This article is in The Spectator’s February 2020 US edition. Subscribe here.
Washington, DC
On January 8, I tweeted about the Sussex-Markles: ‘Obviously the plan is to return to Canada, lead a revolt against British rule, and establish an independent Canadian monarchy.’ Two days later, the New York Times opened a story about the emigrating couple: ‘Some have suggested they could become king and queen of Canada.’ IT WAS A JOKE, please believe me! Otherwise, I’m going to have Canadian security surveilling my cottage in Ontario as a node of Sussexite sedition.

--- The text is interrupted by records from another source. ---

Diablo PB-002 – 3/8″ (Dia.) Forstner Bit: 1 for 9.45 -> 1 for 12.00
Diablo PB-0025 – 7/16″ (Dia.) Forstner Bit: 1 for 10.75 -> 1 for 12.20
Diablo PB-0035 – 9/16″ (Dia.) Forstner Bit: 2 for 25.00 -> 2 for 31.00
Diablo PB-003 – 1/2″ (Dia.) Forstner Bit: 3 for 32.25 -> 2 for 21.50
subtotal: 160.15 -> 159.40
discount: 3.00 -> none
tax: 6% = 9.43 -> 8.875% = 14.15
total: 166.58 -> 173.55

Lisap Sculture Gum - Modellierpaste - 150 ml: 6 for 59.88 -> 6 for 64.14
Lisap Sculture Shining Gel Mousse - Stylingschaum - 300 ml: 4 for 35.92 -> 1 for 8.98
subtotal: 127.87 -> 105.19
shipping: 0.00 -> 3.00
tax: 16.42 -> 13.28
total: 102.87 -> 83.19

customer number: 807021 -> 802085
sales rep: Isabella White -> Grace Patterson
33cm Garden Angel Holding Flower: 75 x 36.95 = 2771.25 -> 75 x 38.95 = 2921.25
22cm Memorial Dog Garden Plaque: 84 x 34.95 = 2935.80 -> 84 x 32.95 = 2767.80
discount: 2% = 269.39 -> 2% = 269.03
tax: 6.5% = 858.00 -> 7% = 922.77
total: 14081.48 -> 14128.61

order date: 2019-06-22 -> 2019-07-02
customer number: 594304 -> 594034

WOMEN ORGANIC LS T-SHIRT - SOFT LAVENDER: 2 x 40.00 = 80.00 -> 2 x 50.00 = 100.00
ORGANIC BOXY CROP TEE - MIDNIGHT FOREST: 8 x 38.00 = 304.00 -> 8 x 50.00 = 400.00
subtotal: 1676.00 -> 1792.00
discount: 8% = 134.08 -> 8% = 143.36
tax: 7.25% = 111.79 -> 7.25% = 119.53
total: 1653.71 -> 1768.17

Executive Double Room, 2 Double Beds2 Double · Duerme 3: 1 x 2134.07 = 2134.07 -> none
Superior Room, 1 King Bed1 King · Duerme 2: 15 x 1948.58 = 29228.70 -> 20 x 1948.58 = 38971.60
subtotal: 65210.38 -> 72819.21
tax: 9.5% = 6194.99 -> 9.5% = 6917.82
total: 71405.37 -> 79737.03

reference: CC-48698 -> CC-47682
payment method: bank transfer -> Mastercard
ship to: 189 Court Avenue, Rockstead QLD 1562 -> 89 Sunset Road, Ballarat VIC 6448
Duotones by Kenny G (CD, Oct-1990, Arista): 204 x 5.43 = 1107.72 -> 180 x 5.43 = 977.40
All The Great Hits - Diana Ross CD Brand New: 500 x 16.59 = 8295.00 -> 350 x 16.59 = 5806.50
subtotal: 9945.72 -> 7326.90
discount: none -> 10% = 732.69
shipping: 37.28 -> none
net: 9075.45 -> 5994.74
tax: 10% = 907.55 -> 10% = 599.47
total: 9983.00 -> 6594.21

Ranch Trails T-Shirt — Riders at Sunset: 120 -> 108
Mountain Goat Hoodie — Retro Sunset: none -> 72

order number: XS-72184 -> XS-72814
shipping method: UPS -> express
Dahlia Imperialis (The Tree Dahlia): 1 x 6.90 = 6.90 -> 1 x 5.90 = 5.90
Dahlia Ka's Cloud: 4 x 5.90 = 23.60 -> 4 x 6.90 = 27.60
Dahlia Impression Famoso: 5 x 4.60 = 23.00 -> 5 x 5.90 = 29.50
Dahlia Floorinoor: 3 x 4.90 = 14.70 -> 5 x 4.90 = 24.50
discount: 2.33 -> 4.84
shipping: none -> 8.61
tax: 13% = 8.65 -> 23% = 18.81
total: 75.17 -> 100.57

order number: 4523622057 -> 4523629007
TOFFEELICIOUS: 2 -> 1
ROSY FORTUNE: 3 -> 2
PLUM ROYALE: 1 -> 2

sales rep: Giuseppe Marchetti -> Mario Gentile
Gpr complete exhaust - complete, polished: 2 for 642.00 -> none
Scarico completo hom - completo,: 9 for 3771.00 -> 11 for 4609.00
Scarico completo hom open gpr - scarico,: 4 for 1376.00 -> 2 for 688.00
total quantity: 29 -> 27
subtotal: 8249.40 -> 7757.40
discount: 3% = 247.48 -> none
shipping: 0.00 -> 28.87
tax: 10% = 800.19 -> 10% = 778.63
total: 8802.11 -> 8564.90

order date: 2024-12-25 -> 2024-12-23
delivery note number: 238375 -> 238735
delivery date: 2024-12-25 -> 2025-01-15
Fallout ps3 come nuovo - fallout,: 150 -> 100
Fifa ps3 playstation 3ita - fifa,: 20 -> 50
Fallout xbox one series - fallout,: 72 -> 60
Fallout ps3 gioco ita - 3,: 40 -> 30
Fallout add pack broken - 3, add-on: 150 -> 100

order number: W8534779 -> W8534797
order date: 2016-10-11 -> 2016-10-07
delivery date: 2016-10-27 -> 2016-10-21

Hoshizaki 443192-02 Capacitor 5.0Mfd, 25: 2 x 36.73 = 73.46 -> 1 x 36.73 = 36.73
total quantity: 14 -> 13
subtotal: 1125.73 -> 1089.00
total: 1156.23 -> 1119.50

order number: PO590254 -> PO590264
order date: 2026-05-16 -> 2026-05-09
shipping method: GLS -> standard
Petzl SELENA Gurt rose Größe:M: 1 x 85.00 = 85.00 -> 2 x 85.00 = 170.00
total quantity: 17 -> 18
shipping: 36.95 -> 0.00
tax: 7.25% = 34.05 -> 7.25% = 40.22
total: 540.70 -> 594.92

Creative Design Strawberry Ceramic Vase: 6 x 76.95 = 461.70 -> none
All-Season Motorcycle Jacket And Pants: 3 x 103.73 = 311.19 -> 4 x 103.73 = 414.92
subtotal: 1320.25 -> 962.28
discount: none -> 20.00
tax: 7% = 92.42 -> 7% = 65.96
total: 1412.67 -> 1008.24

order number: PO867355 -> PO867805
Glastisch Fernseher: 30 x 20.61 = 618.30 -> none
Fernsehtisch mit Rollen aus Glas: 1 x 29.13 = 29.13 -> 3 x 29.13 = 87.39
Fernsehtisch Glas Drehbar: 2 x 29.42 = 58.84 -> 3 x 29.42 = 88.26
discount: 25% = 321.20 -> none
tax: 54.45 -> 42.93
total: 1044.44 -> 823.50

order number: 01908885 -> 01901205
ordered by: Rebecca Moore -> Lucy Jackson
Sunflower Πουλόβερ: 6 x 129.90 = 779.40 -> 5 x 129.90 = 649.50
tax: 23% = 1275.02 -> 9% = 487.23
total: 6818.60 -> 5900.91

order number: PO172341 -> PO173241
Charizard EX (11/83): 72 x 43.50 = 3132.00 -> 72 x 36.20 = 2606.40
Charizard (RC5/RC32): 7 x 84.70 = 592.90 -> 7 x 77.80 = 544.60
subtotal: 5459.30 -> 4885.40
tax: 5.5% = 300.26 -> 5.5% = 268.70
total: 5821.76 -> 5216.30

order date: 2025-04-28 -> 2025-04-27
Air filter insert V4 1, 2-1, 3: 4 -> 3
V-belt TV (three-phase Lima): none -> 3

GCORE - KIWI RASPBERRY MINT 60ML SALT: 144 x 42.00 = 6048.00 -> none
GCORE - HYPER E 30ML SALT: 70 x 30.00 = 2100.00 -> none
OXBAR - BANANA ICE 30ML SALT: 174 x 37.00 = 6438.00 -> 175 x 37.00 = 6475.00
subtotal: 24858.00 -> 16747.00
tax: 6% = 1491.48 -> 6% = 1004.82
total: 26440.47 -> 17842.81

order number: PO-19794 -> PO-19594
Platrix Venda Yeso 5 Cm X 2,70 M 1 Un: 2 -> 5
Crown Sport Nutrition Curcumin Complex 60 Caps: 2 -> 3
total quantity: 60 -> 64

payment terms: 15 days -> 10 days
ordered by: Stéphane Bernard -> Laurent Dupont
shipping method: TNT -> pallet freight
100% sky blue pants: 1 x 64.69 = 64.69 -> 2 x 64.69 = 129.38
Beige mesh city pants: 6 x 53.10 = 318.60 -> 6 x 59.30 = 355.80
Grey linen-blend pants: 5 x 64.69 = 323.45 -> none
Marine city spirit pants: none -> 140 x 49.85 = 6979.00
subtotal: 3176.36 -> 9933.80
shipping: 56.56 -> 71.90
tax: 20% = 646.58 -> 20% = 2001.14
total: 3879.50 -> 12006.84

Seventeen years ago, I was part of a presidential administration that chose war with Iraq. We had with us a broad international coalition, an authorizing vote in Congress and majority support in public opinion. We were acting at the zenith of US power, at a time when Russia had ceased to be a factor in international politics and China had only barely become one. And still we failed to leave behind a stable, western-oriented Iraq. In the weeks since Christmas 2019, President Trump has been driving to a similar conflict with Iran. But Trump can claim none of the advantages behind George W. Bush in 2003: no support from Congress, massive opposition from the public, no international coalition and a much less favorable international situation. Unlike the Iraq hawks of 2003, today’s Iran hawks deny that they intend a war. They say the plan is to squeeze Iran to the point where the Iranian people arise in democratic revolution. The Iranians themselves will change their regime. But violent revolutions seldom lead to liberal outcomes, least of all in the Middle East. The peace of the region may depend on Trump’s impulsiveness. In January, he unpredictably picked the harshest measure on a menu of options, a targeted killing of the terrorist-general Qasem Soleimani. Back in June 2019, Trump equally impulsively vetoed at the last minute a military response to the shooting down of a US drone. Who knows what he will do next? Certainly not him.
Meanwhile, the peace of my house has been hugely improved by the completion of the last revisions of a new book about US politics after Trump. The book releases on May 5. I spent my first post-book weekend starting a long-awaited project to digitize our family photos. It’s been very moving to scan my way through 30-plus years of marriage and the raising of three children. Every phase has been different; all have been sweet. Yesterday’s task was the period 1993-95: the double toddler years. Almost every image of my wife’s beautiful face in those pictures is shaded by an expression of faint worry. Even when smiling on a tropical beach, the worry appears in her eyes. As Danielle said later looking back on it: ‘The most beautiful sentence in the English language is “The bathroom is over there.”’
Youngest daughter Beatrice is completing applications to university this fall. The looming departure casts gloom upon a house that has grown larger as the resident population has dwindled. But at least we’ll have tuition bills for company. A year at a prestigious private college such as Yale or Columbia costs more than twice as much, after inflation, as it did in 1980. At a state school like the University of North Carolina or the campuses of the University of California system, tuition costs as much as 15 times what it did a generation ago. If young Americans seem in a bolshie mood in 2020, it may be because so many of them are subject to tsarist-style predation and exploitation.
The next weeks of the US political calendar will be crowded. President Trump delivers the 2020 State of the Union on February 4. If the impeachment trial is still pending, be prepared for an outburst of world-historical insanity. After the Super Tuesday primaries on March 3, we should have a fair idea of who is most likely to run against Trump for the Democrats. The British election of 2019 offers an obvious warning to Democrats: don’t nominate some outlier candidate on a gamble and a dare. It offers a warning to Republicans too: unpopular candidates tend to lose. Donald Trump is the most unpopular first-term president in the history of polling, the only president never once to attain 50 percent approval in any reputable poll. A plurality of Americans want him impeached and removed. Those numbers may not suffice to overawe the Senate — but they warn of an incumbent president in serious trouble. Trump’s 2016 success in the Electoral College despite his popular vote defeat startled many pundits into doubting the rules of politics. Yet as former Romney campaign manager Stuart Stevens memorably put it: ‘In a casino, the house does not always win. Still, that’s the way to bet.’